The Swiss Carrosserie Worblaufen, F. Ramseier & Co. near Berne originated in 1900 and is not to be confused with the Bieler or Bernese Carrosserie Ramseier.
Under the company name Fritz Ramseier Wagenbau, the cartwright Fritz Ramseier-Scheidiger (1872-1936) and the blacksmith master Gottfried Bärtschi produced horse-drawn carriages. In 1929, when the sons of Ramseier-Scheidiger entered the company, they changed the concept and turned to car body construction. Now the craftsman’s workshop no longer produced carriages, but special bodies for luxury vehicles with sporty-elegant, open bodywork. Ramseier-Scheidiger’s son Fritz works as a draughtsman and designer in his father’s company, Hans as a coachbuilder and Ernst was responsible for sales. As early as 1931, Worblaufen first presented its own vehicle at a stand at the Geneva Motor Show.

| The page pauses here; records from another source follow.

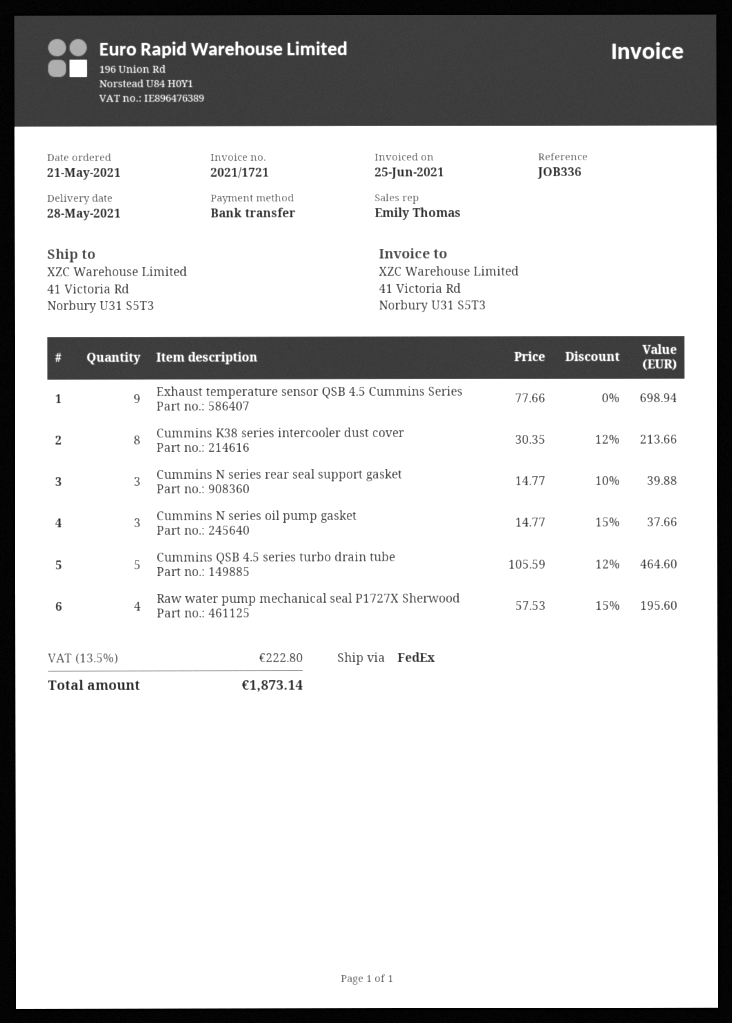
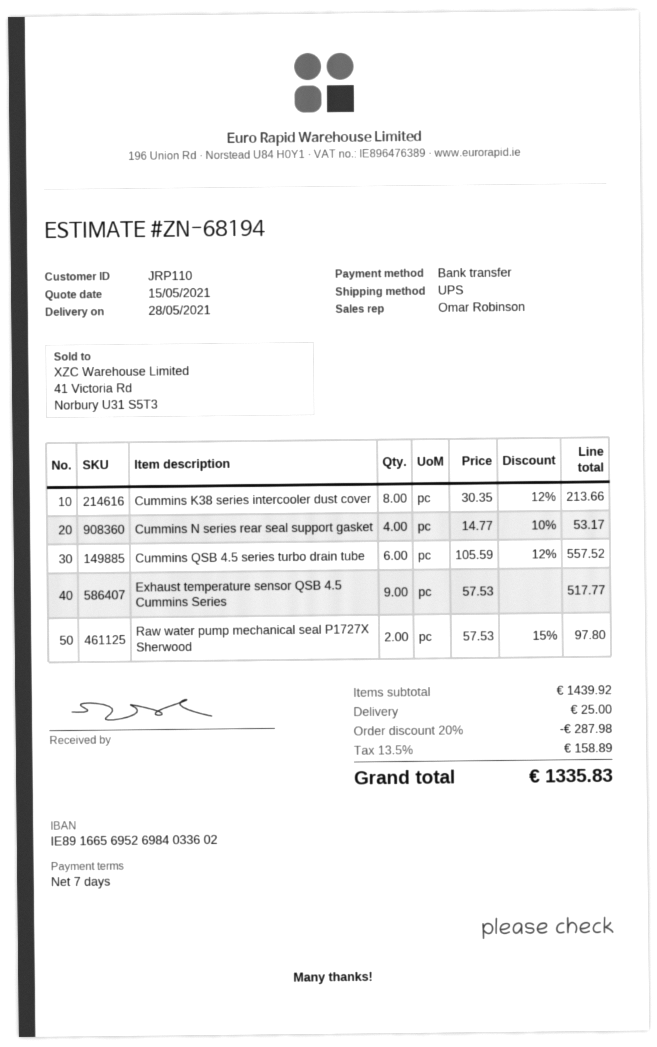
sales rep: Emily Thomas -> Omar Robinson
shipping method: FedEx -> UPS
Exhaust temperature sensor QSB 4.5 Cummins Series: 9 x 77.66 = 698.94 -> 9 x 57.53 = 517.77
Cummins N series rear seal support gasket: 3 x 14.77 - 10% = 39.88 -> 4 x 14.77 - 10% = 53.17
Cummins N series oil pump gasket: 3 x 14.77 - 15% = 37.66 -> none
Cummins QSB 4.5 series turbo drain tube: 5 x 105.59 - 12% = 464.60 -> 6 x 105.59 - 12% = 557.52
Raw water pump mechanical seal P1727X Sherwood: 4 x 57.53 - 15% = 195.60 -> 2 x 57.53 - 15% = 97.80
discount: none -> 20% = 287.98
shipping: none -> 25.00
tax: 13.5% = 222.80 -> 13.5% = 158.89
total: 1873.14 -> 1335.83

The Swiss car body manufacturer quickly made a name for itself with its exclusive individual pieces based on expensive automobile brands. The automobiles became famous for their Alfa Romeo creations, such as the 1938 Alfa Romeo 6C 2300 B convertible from 1938, and to this day the 6C 2300 B is regarded as one of the most beautiful vehicles of the Swiss designers. Thanks to integrated spiral springs, the convertible’s patented soft top could be operated with one hand and folded very small. Characteristic for all vehicles from Worblaufen was a particularly slim form with an ultramodern, streamlined bodywork that was ultra-modern for those days.
The excellent craftsmanship and the innovative model design of the car body builders ensured orders from all over the world. In addition to the creations for Alfa Romeo, the workshop also designed special car bodies for Bugatti, Cadillac, Rolls-Royce, Bentley and numerous other renowned automobile manufacturers.
During the war, the company stayed afloat with army missions, the production of heating furnaces, refrigerators and wood gas generators. After the end of the war, Alfa Romeo and Lancia placed a major order, so that the Worblaufen car body needed a larger hall. In 1949 she built a small series of the Peugeot 203 convertible. In 1950, the bodyshop presented a successful convertible based on a Bentley Mark VI at the Geneva Motor Show.
However, when car manufacturers increasingly started to use self-supporting bodies, demand for special car bodies fell drastically in the 1950s. The last vehicle with a well-running body was a Rolls-Royce Phantom III in 1955, and until its sale in 1958 the long-established company took on repair orders and was involved in the construction of commercial vehicles, and in 1983 the Worblaufen car body finally closed its doors.